Effects of Protein Unfolding and Soluble Aggregates Formation on the Gel Strength of Whey Proteins

  • Park, Moon-Jung (Bioproducts Research Center, Yonsei University) ;
  • Michael E. Mangino (Department of Food Science and Technology, The Ohio State University)
  • Published : 1997.12.01

Abstract

Heat-induced gelation is an important functional property of whey proteins.
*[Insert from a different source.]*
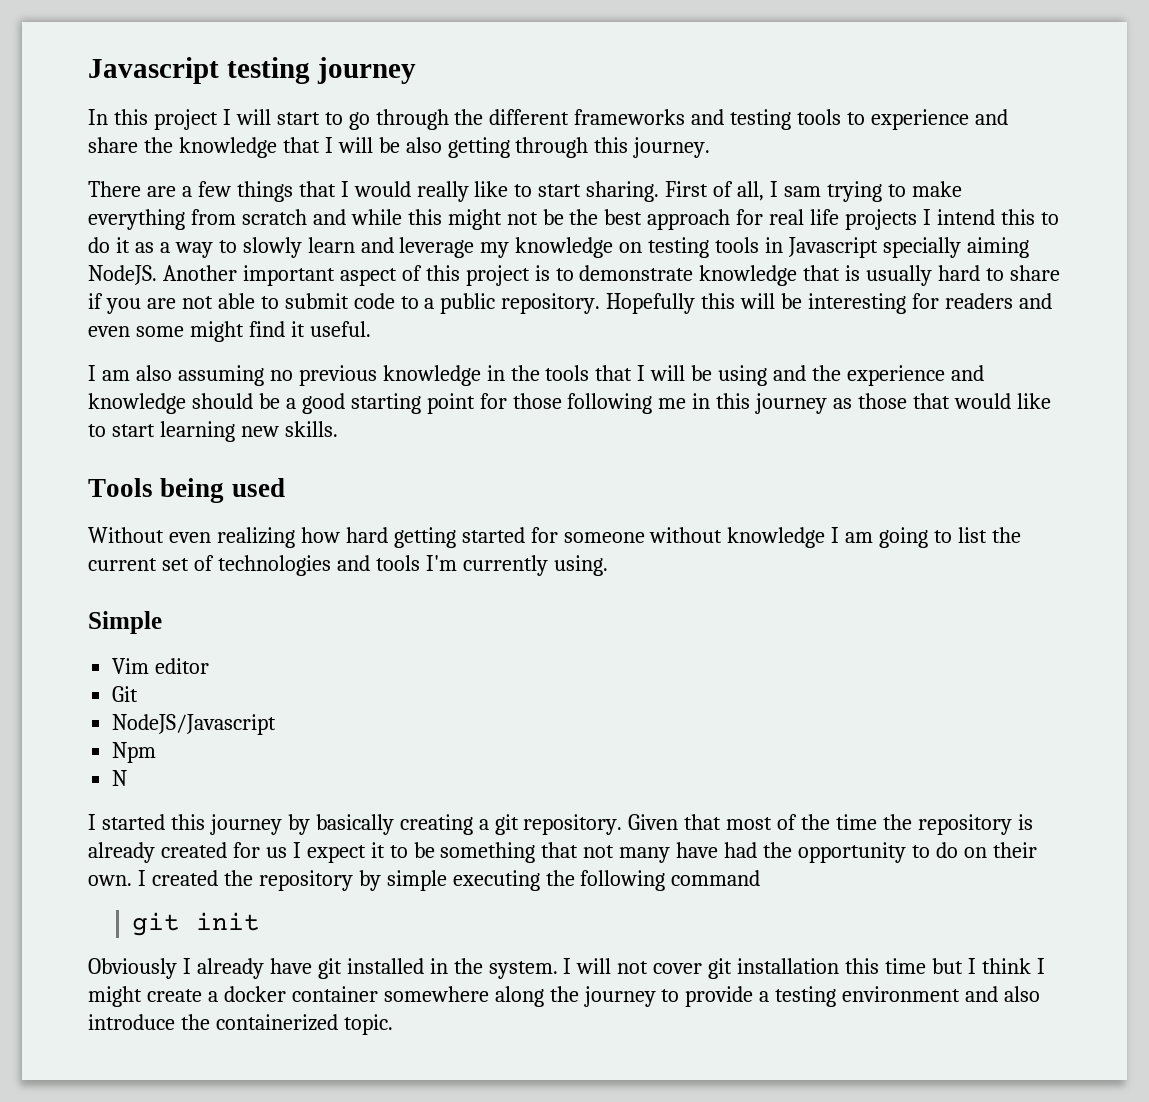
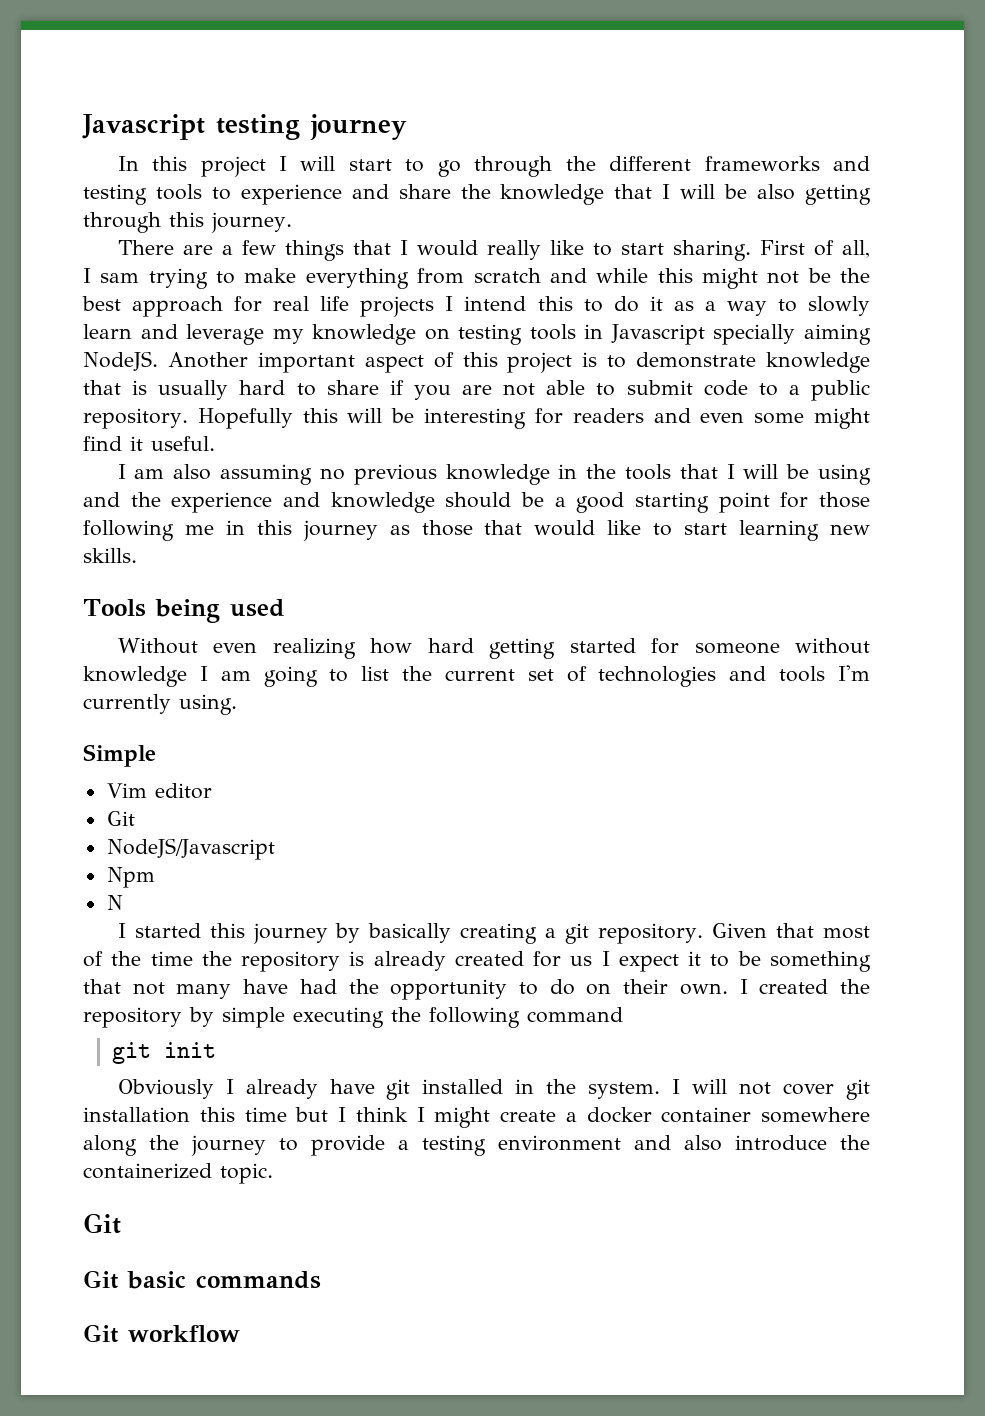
  I will not cover git installation this time but I think I might create a docker container somewhere along the journey to provide a testing environment and also introduce the containerized topic.
+ Git
+ Git basic commands
+ Git workflow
Preheating of calcium reduced whey was reported to increase gel strength. 5% whey-protein solutions were preheated at pH7 and at various temperatures(60~8$0^{\circ}C$) for 15 minutes. The amount of soluble aggregates and denaturation enthalpy of preheated whey proteins were measured. Preheating temperature was negatively correlated with denaturation enthalpy($R^2$=0.857, P=0.08) and positive with the amount of soluble aggregates($R^2$=0.921, P=0.002). Denaturation enthalpy was negatively correlated with gel strength($R^2$=0.93, P=0.002). Soluble aggregates and gel strength were positively correlated($R^2$=0.972, P=0.0003). The formation of three dimensional gel network requires controlled protein denaturation and aggregation. Since preheating leads to the partial denaturation of proteins and the formation of soluble aggregates, preheated whey proteins have a higher gel strength than non-preheated one.